Let $u$ and $v$ be vertices of $G$ such that $d(u,v) = \diam G$. Let $w$ be a central vertex so that $e(w) = \rad G$. This means that no vertex is at a distance greater than $\rad G$ from $w$. In particular $d(u,w)$ and $d(v,w)$ are both less than or equal to $\rad G$. Therefore, $d(u,w) + d(v,w) \le 2 \rad G$. By the triangle inequaltiy, $d(u,v) \le d(u,w) + d(v,w)$. This establishes that $\rad G \le \diam G \le 2 \rad G$.
\end{proof}
\begin{theorem}
For any graph $G$, there is some graph $H$ that has $G$ as its center.
\end{theorem}
\begin{proof}
We can construct $H$ by adding four vertices to $G$: $i_1$, $i_2$, $o_1$, and $o_2$. The new edges are $o_1i_1$, $o_2i_2$, and for all $v$ in $V(G)$, $vi_1$ and $vi_2$. The eccentricity within $H$ of all vertices in $V(G)$ is 2, whereas the eccentricity of the added vertices is 3 for the $i$ vertices and 4 for the $o$ vertices.
\end{proof}
\begin{theorem}
For a graph $G$, there exists a graph $H$ that has $G$ as its periphery if and only if all vertices in $G$ have eccentricity 1 or no vertices in $G$ have eccentricity 1.
\end{theorem}
\begin{proof}
If all vertices in $G$ have eccentricity 1, then $G$ can itself serve as $H$. On the other hand, if no vertices in $G$ have eccentricity 1, then $H$ can be formed by adding one new vertex, $s$, and for each vertex $v$ in $V(G)$, the edge $sv$.

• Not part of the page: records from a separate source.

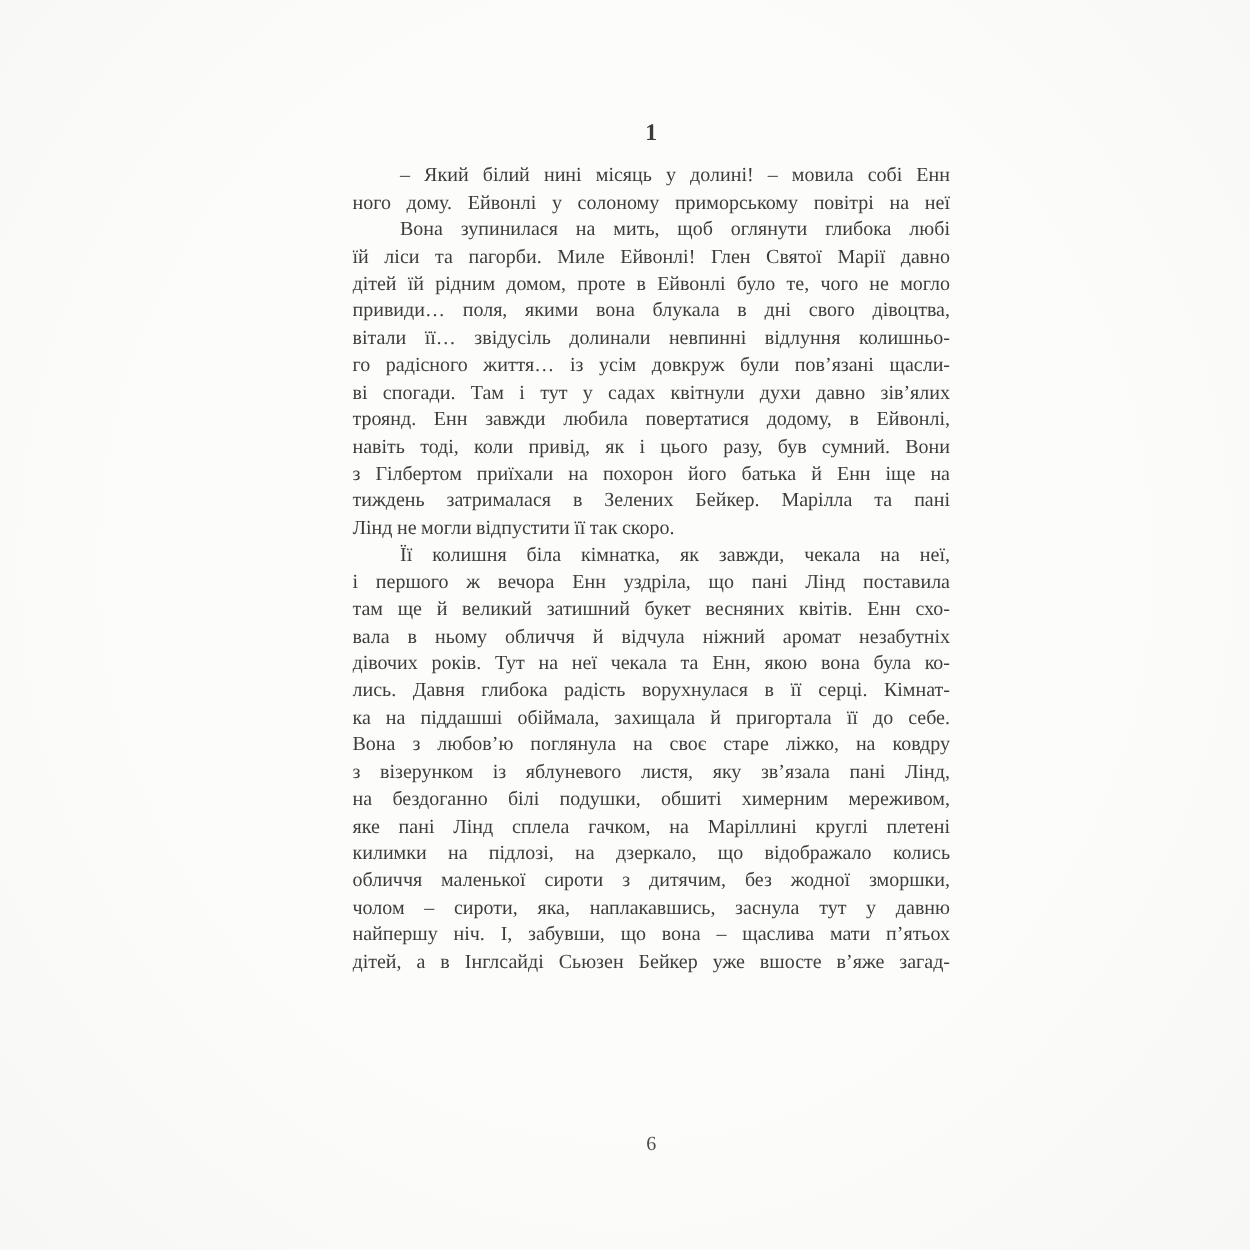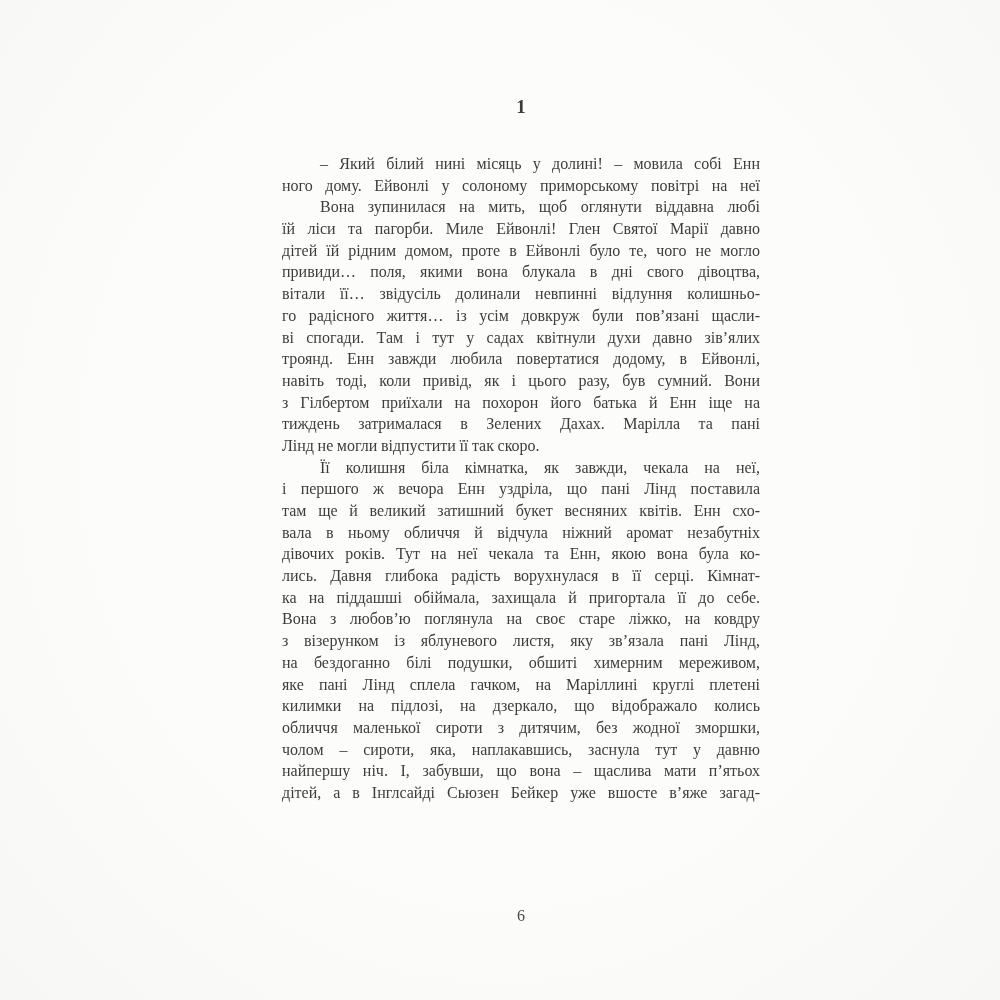--- a/index.html
+++ b/index.html
@@ -26,7 +26,7 @@
   }
   .text-block {
     position: absolute;
-    top: 153px;
+    top: 130px;
     left: 282px;
     width: 478px;
     font-size: 16px;

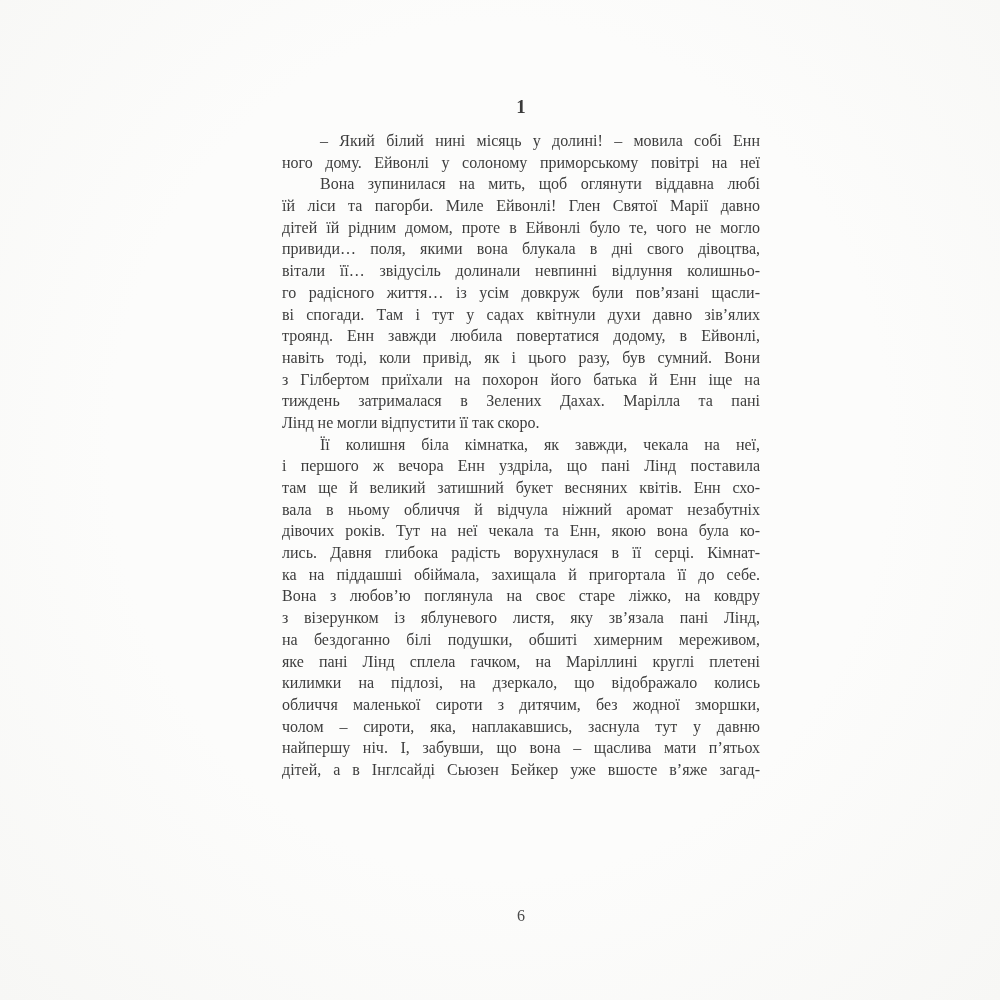--- a/index.html
+++ b/index.html
@@ -73,7 +73,7 @@
         <div class="line">ного дому. Ейвонлі у солоному приморському повітрі на неї</div>
       </div>
       <div class="paragraph">
-        <div class="line first">Вона зупинилася на мить, щоб оглянути віддавна любі</div>
+        <div class="line first">Вона зупинилася на мить, щоб оглянути глибока любі</div>
         <div class="line">їй ліси та пагорби. Миле Ейвонлі! Глен Святої Марії давно</div>
         <div class="line">дітей їй рідним домом, проте в Ейвонлі було те, чого не могло</div>
         <div class="line">привиди… поля, якими вона блукала в дні свого дівоцтва,</div>

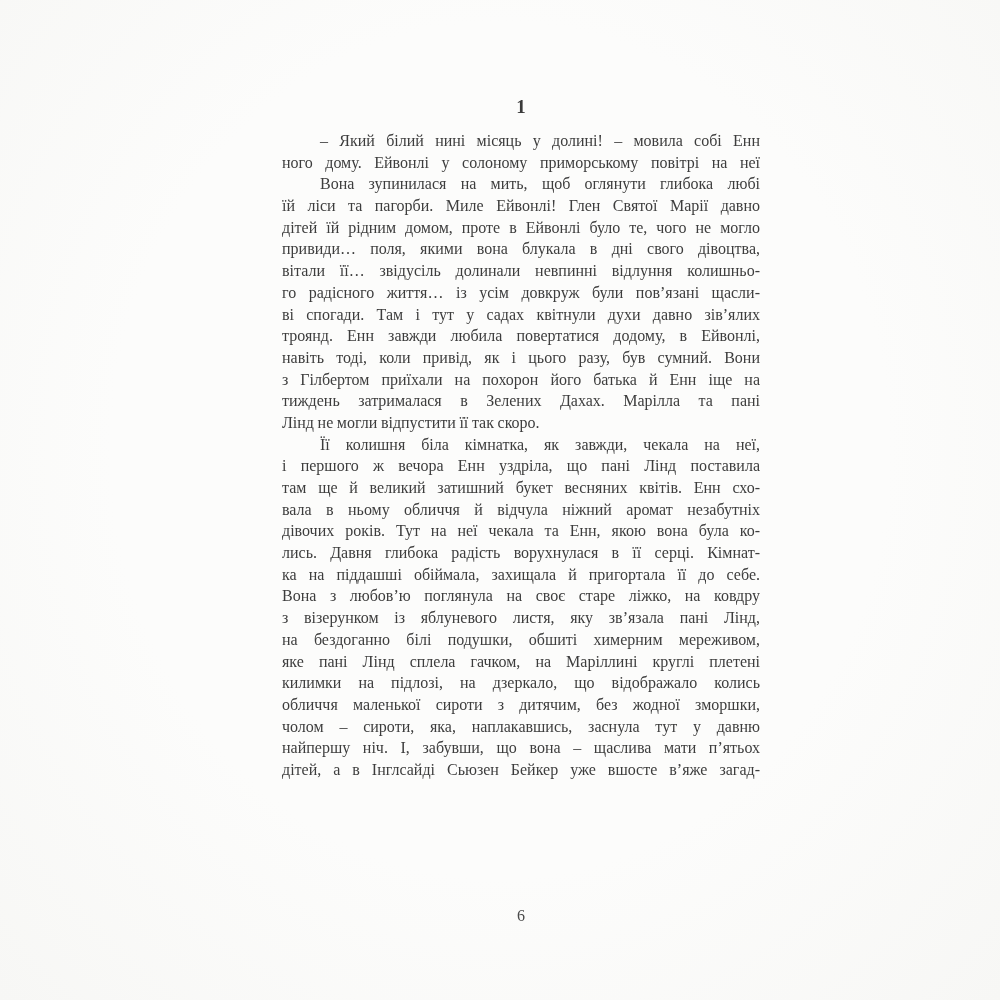--- a/index.html
+++ b/index.html
@@ -83,7 +83,7 @@
         <div class="line">троянд. Енн завжди любила повертатися додому, в Ейвонлі,</div>
         <div class="line">навіть тоді, коли привід, як і цього разу, був сумний. Вони</div>
         <div class="line">з Гілбертом приїхали на похорон його батька й Енн іще на</div>
-        <div class="line">тиждень затрималася в Зелених Дахах. Марілла та пані</div>
+        <div class="line">тиждень затрималася в Зелених Бейкер. Марілла та пані</div>
         <div class="line endline">Лінд не могли відпустити її так скоро.</div>
       </div>
       <div class="paragraph">

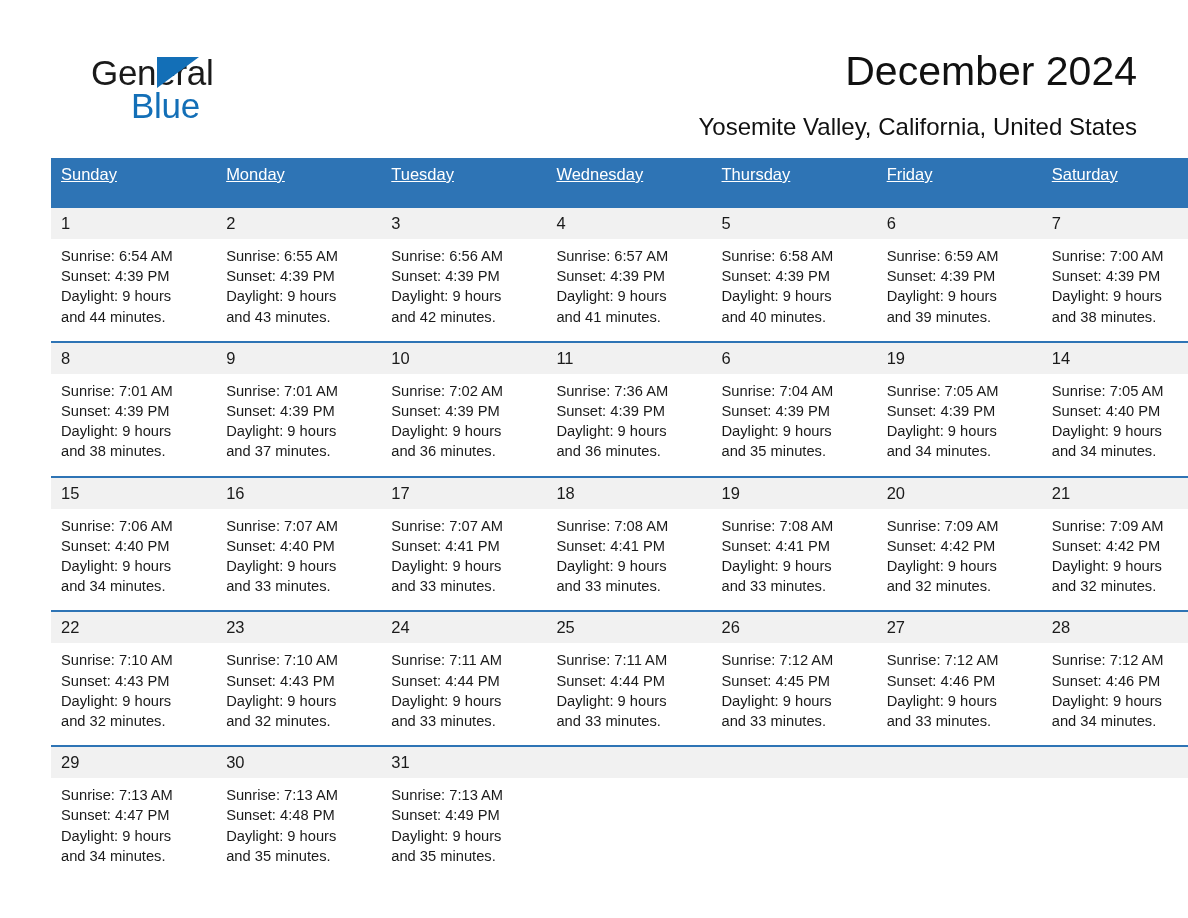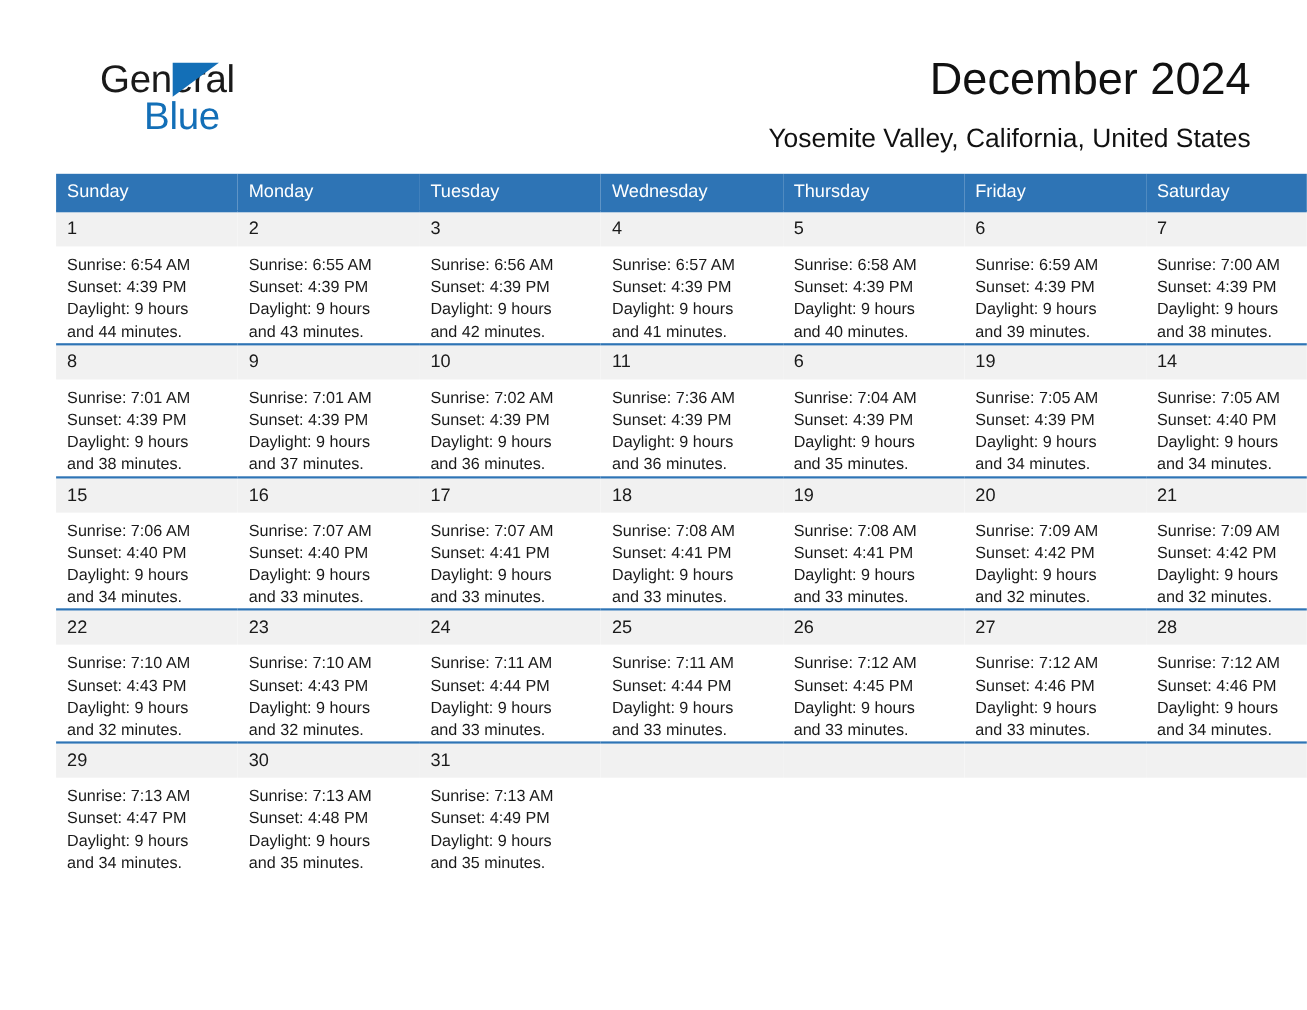--- a/index.html
+++ b/index.html
@@ -101,9 +101,10 @@
     font-weight: normal;
     font-size: 16.5px;
     text-align: left;
-    padding: 6px 0 7px 10px;
+    padding: 6px 0 22px 10px;
     line-height: 20px;
     border: none;
+    text-decoration: underline;
   }
   .calendar td {
     vertical-align: top;

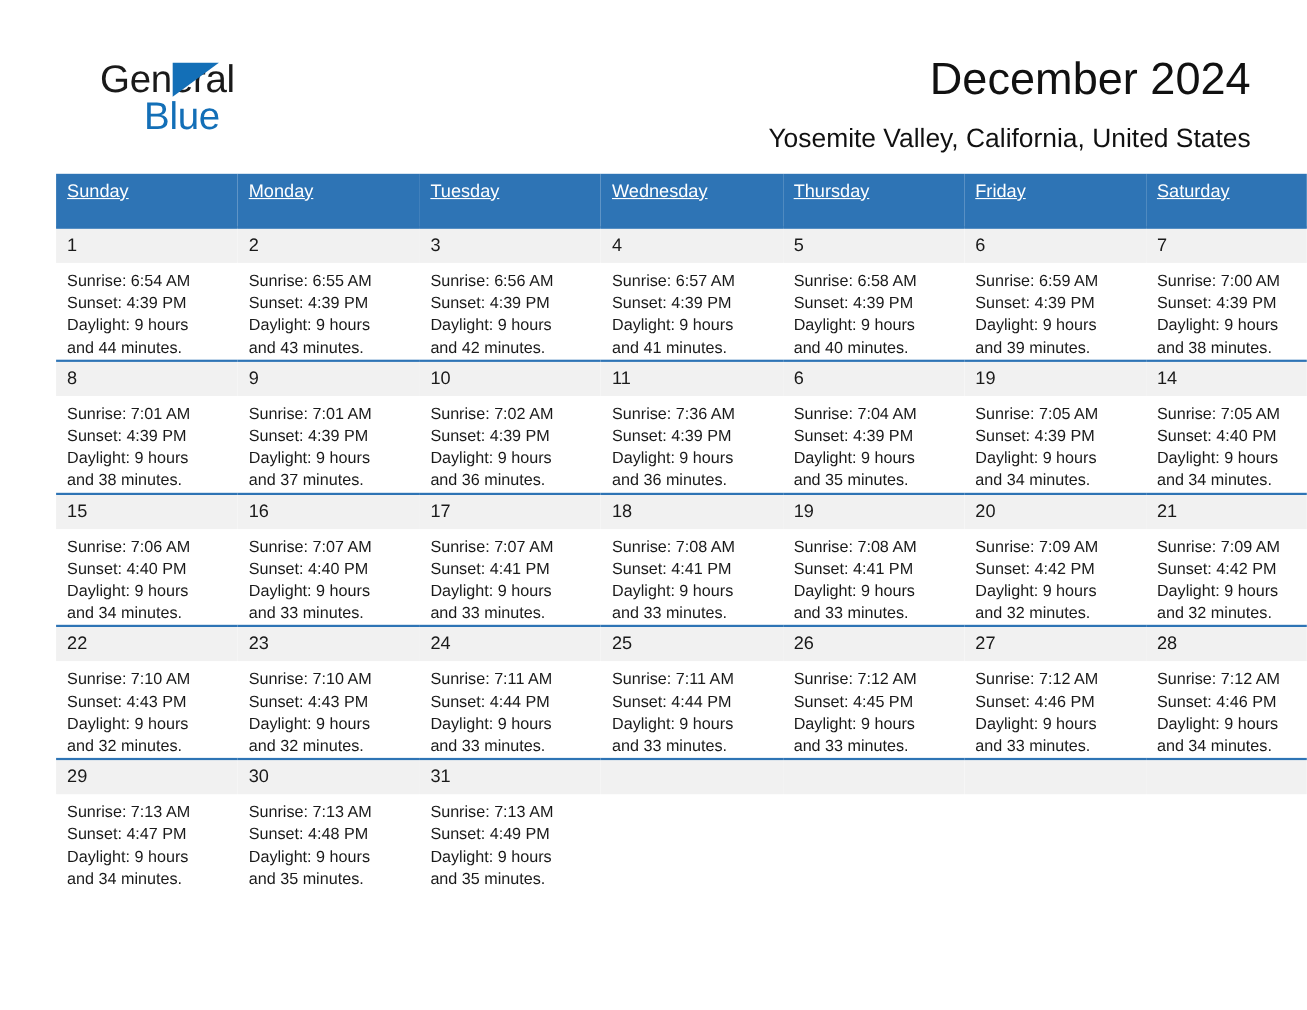--- a/index.html
+++ b/index.html
@@ -131,7 +131,7 @@
     color: transparent;
   }
   .details {
-    padding: 7px 8px 0 10px;
+    padding: 7px 8px 14px 10px;
     font-size: 14.7px;
     line-height: 20.2px;
     color: #1a1a1a;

To show the converse, suppose that $G$ has a vertex $u$ that has eccentricity 1, other vertices $v$ and $w$ that have eccentricities greater than 1, and yet $G$ is the periphery of some graph $H$. We show this leads to a contradiction.
We know that the diameter of $G$ is greater than $1$. Because $G$ is an induced subgraph of $H$, the diameter of $H$ is also greater than $1$.
Since $G$ is the periphery of $H$, any vertex in $V(G)$, such as $u$, must have $e_H(u) = \diam H > 1$.
%Since $G$ is the periphery of $H$, then all vertices of $G$ must have equal eccentricity that is greater than $1$.
Since $e_G(u)=1$, there must be some vertex $s$ in $V(H)-V(G)$ that $u$ is farthest from. However, $s$ also has eccentricity equal to $e_H(u)$ yet is not included in the periphery, producing a contradiction.